▸ Assignment
Your answer should consist only of the lines below from the one with "<p>A estos efectos, por" through the one with "</body></html>", copied exactly.

▸ Materials provided
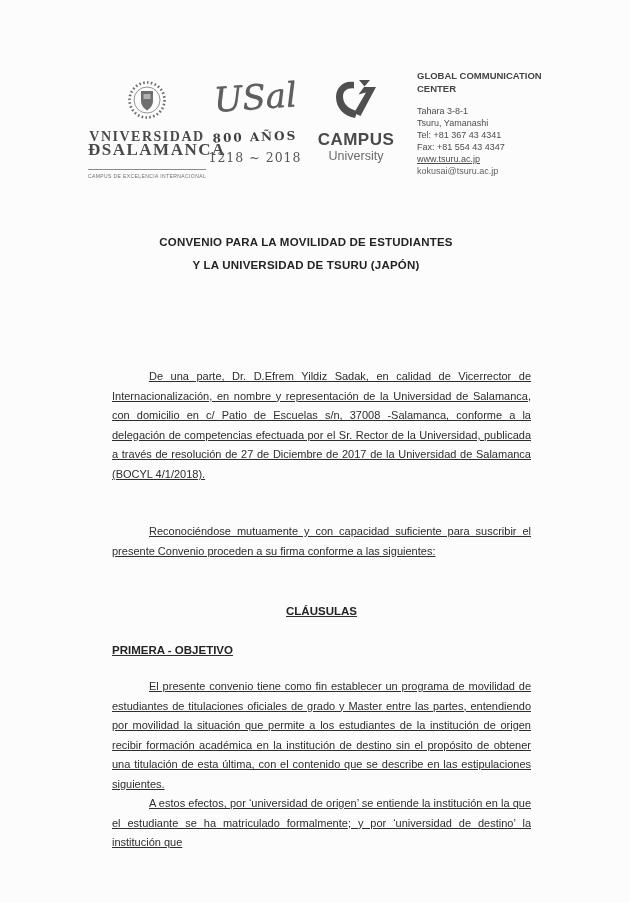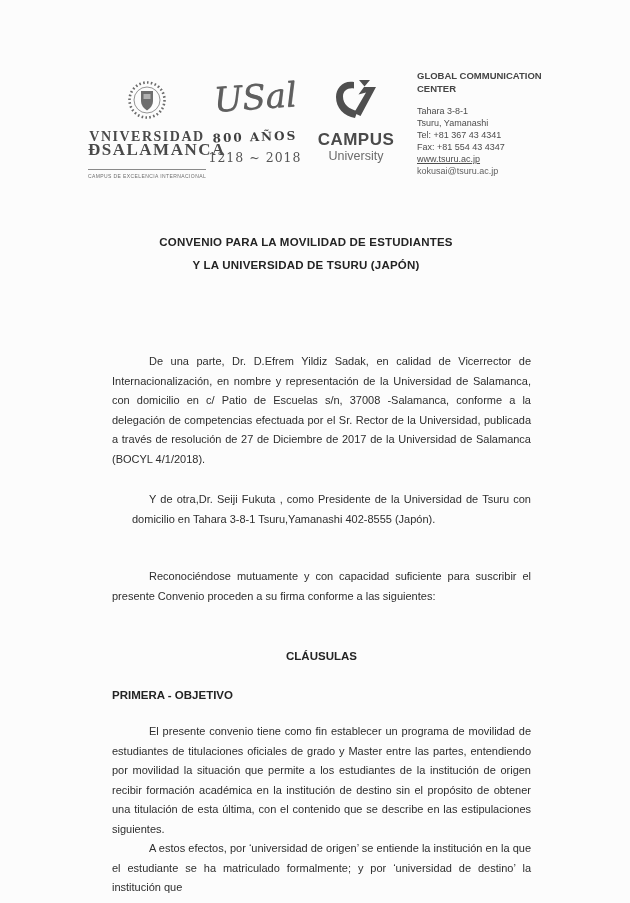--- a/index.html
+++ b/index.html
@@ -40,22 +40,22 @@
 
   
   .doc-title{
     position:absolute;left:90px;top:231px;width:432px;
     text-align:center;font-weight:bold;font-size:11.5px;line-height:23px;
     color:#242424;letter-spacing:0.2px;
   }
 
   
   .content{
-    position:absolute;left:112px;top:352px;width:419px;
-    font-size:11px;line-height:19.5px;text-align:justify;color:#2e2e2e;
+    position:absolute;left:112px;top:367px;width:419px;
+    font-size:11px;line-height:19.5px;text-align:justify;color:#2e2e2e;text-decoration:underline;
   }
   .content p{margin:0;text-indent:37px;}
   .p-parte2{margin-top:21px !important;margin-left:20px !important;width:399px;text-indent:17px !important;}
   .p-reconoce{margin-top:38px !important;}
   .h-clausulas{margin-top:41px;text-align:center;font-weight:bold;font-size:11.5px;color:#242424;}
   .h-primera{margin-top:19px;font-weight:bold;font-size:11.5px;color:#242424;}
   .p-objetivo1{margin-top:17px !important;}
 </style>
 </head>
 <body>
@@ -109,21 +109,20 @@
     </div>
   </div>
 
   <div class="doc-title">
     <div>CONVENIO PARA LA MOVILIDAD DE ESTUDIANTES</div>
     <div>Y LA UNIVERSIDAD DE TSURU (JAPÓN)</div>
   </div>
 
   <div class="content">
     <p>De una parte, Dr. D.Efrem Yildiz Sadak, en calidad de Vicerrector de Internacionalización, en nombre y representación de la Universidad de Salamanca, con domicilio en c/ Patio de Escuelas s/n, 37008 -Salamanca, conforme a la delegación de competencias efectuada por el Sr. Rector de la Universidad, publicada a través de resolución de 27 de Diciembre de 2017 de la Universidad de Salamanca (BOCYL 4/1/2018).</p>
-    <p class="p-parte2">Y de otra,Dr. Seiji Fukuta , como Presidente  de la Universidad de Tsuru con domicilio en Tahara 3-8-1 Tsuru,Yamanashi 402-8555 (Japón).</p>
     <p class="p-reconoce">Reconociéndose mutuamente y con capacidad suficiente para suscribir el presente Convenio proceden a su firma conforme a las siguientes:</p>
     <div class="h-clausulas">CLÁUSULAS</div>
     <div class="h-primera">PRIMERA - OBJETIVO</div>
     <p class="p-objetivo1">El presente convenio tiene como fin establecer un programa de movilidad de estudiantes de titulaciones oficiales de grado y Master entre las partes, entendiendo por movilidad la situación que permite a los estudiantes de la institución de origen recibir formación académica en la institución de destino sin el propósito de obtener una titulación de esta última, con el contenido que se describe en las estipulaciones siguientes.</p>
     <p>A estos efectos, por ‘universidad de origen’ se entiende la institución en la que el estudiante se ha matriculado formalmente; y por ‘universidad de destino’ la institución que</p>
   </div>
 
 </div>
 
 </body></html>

* * *

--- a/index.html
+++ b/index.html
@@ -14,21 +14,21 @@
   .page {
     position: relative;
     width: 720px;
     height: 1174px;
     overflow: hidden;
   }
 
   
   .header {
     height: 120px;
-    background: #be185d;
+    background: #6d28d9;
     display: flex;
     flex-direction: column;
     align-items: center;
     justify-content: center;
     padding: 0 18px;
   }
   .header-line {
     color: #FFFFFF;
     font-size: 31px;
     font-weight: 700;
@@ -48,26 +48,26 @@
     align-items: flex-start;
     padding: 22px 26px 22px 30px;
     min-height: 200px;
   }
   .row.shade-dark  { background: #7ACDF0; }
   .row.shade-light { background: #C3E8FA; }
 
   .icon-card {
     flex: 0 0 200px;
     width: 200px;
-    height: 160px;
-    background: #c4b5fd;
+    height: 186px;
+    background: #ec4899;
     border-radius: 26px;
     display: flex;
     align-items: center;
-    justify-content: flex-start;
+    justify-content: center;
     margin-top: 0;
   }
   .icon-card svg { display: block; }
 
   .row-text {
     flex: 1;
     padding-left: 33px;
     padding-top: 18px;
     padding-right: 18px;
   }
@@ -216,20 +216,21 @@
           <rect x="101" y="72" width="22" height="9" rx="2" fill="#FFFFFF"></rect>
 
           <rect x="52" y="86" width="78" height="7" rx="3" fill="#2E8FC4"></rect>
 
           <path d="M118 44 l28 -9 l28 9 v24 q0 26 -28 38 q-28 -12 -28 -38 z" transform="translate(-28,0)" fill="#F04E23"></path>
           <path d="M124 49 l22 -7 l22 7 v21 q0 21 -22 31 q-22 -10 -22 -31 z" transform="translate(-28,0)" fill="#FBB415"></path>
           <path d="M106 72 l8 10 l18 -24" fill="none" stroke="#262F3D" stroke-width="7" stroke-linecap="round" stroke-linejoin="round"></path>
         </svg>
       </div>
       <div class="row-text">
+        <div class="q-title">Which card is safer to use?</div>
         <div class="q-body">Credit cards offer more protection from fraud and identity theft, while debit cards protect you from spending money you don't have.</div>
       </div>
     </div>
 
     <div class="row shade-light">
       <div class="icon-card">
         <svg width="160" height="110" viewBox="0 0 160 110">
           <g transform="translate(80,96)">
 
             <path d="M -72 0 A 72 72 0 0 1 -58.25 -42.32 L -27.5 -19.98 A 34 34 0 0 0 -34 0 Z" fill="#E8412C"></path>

▸ Answer to this exercise
     <p>A estos efectos, por ‘universidad de origen’ se entiende la institución en la que el estudiante se ha matriculado formalmente; y por ‘universidad de destino’ la institución que</p>
   </div>
 
 </div>
 
 </body></html>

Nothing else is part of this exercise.